One of the biggest bombshells from Comic-Con 2019 was that Natalie Portman is returning to the Marvel Cinematic Universe as Jane Foster. And she’s going to play a new Thor in the franchise’s latest film Thor: Love and Thunder.
For non-comic readers like myself, this news probably made zero sense and came out of nowhere. Jane Foster was just a casual love interest in the Thor movies. She barely had any character development or even a story line outside her romance with Thor. Natalie Portman basically left MCU because her character just wasn’t going anywhere. The under utilisation of her character was one of the biggest disappointments of the franchise, which was already kinda shitty until Taika Waititi breathed it back to life with Thor Ragnarok. But if you look up her character in the comics it’s clear that Jane Foster has a much more intense and heroic story.
natalie portman: im so tired! sick! of my role in thor! i dont want this anymore! im out!
marvel: *gives mjölnir*
natalie portman: hi bitches pic.twitter.com/WaVYp9UOcJ
— gab: thor love & thunder (@tellemthor) 21 July 2019
Jane Foster was a medic in the comics, but they make her an astrophysicist in the films. It just makes a lot more sense for her to find the magical multi-dimensional God of Thunder if she’s literally studying the universe.
She’s a spunky astrophysicist that helps the god of Thunder and at some point is like, possessed by an infinity stone. Aside from that, they don’t give her many remarkable moments.

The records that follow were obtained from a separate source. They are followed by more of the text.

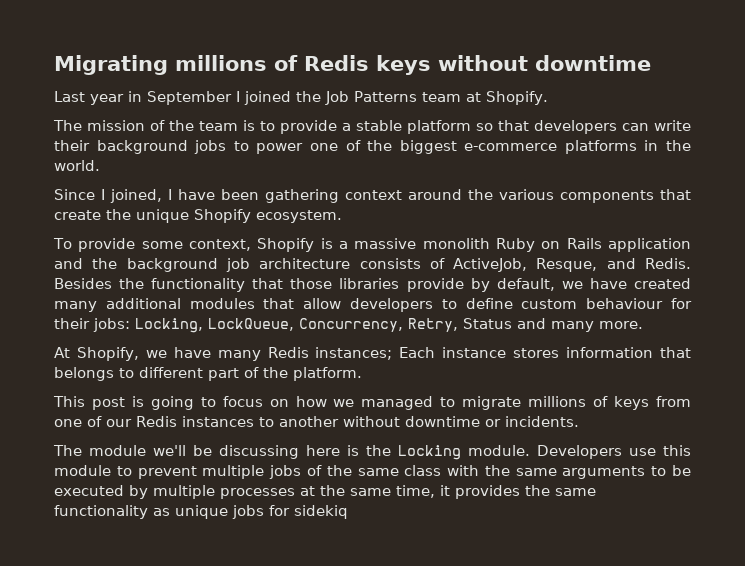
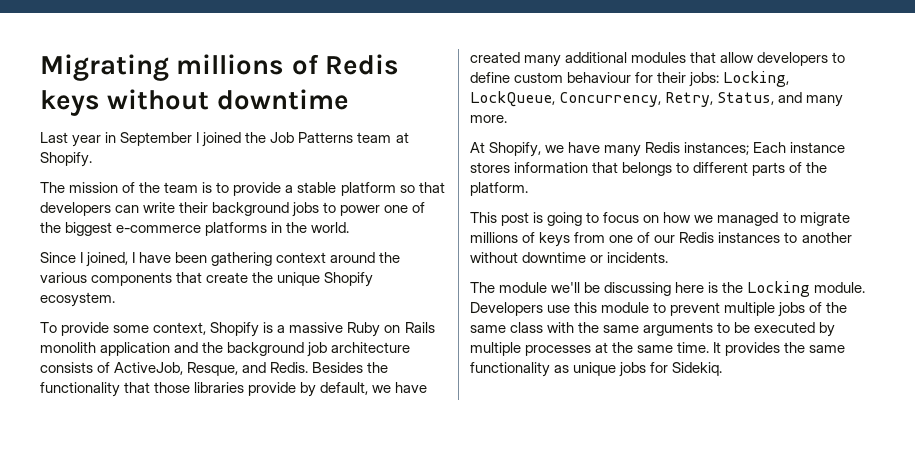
- To provide some context, Shopify is a massive monolith Ruby on Rails application and the background job architecture consists of ActiveJob, Resque, and Redis.
+ To provide some context, Shopify is a massive Ruby on Rails monolith application and the background job architecture consists of ActiveJob, Resque, and Redis.
- Besides the functionality that those libraries provide by default, we have created many additional modules that allow developers to define custom behaviour for their jobs: Locking, LockQueue, Concurrency, Retry, Status and many more.
+ Besides the functionality that those libraries provide by default, we have created many additional modules that allow developers to define custom behaviour for their jobs: Locking, LockQueue, Concurrency, Retry, Status, and many more.
- At Shopify, we have many Redis instances; Each instance stores information that belongs to different part of the platform.
+ At Shopify, we have many Redis instances; Each instance stores information that belongs to different parts of the platform.
- Developers use this module to prevent multiple jobs of the same class with the same arguments to be executed by multiple processes at the same time, it provides the same functionality as unique jobs for sidekiq
+ Developers use this module to prevent multiple jobs of the same class with the same arguments to be executed by multiple processes at the same time. It provides the same functionality as unique jobs for Sidekiq.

She’s funny and sassy and cute in her wonder for the universe, but they don’t let her grow. She doesn’t really exist outside of the whole “when will my husband return from the war” dramatic window staring scene in one of the later Thor films.

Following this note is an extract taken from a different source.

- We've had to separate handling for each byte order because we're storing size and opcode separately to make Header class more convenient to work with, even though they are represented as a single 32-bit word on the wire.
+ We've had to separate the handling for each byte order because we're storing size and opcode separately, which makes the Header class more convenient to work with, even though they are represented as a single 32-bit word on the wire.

Jane Foster Is An Absolute Badass In The Thor Comics
The comics Thor and The Mighty Thor by Jason Aaron and Russel Dauterman totally revolutionised Jane’s character. Aaron reintroduced her after she faded away in the Marvel universe as battling cancer – but not in a way that was an easy write-off. Instead, this spurs her into some major character growth, and she literally becomes the new Thor when our OG Thor loses his worthiness and hammer. Transforming into Thor would make her cancer treatment null, and thus she would constantly be battling between saving the world and also staying alive.

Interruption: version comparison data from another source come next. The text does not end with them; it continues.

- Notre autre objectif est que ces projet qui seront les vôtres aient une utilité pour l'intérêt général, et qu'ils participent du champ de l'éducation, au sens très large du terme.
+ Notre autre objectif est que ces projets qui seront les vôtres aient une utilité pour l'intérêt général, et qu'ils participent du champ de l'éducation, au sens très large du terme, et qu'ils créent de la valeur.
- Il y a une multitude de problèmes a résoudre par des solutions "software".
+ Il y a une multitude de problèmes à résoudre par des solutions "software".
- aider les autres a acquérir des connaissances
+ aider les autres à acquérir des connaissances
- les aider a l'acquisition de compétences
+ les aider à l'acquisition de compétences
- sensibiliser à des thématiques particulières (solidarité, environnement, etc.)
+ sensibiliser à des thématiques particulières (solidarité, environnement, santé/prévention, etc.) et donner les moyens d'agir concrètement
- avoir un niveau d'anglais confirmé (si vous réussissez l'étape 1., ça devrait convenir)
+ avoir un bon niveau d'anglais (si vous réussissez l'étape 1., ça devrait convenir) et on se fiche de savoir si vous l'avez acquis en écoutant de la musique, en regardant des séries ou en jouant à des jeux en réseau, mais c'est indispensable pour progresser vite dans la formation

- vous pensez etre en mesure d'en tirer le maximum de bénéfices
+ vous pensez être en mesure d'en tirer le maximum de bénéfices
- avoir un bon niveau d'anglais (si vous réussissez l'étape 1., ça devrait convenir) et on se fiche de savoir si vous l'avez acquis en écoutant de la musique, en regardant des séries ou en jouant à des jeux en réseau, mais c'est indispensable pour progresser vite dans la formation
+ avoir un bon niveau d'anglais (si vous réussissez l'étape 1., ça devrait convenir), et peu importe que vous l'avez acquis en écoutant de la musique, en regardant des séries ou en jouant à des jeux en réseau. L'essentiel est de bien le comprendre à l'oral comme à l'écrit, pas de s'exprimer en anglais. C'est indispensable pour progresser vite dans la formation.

Cancer battler Jane Foster also faces more than the already huge responsibility of being the new Thor – she also would then have to challenge the patriarchy of Asgard.
How can you not love her, TBH.
You don’t have to read the comics to see what a sausage party that kingdom was – Odin was the king, he had a powerful daughter whom he feared and imprisoned, his wife was sweet but underestimated AF, and he was an asshole about Thor liking Jane in the first movie. Leadership lies in the male line, and considering Jane also comes from mortal roots, it’s pretty safe to say she would have trouble in gaining the acceptance and approval of the ten realms. Granted, Asgard is kinda dead and now everyone is chilling on Earth, so it’s possible that element of her character struggles may be downplayed. However, I do think it’s something they can’t really ignore given the first Thor movie.
And then, on top of all that, there’s her own emotional and spiritual struggles. Jane is a scientist really, and watching her have to come to terms with magic and godly power of her own will lead to a lot of challenges and growth.
New Thor Haters, Please Piss Off
Of course, there’s always going to be some losers crawling out of their basements and throwing doritos and mountain dew around as they have a tantrum about Lady Thor. You know the arguments: PC is ruining comics, we’re sacrificing good story telling for feminism, and how feminism is ruining fantasy, blah blah blah. TBH I really feel like this isn’t even worth engaging in that debate. I reckon this quote from Aaron is a pretty good explanation about why this isn’t just about having a female hero.
“This is not She-Thor. This is not Lady Thor. This is not Thorita. This is THOR. This is the THOR of the Marvel Universe, but it’s unlike any Thor we’ve ever seen before.” – Jason Aaro, one of the writers of the Thor comics.
See, Thor isn’t just a person. It’s a title. It’s conditional of your values and worthiness. If Thor can lose his hammer, then I don’t see why another can’t gain it.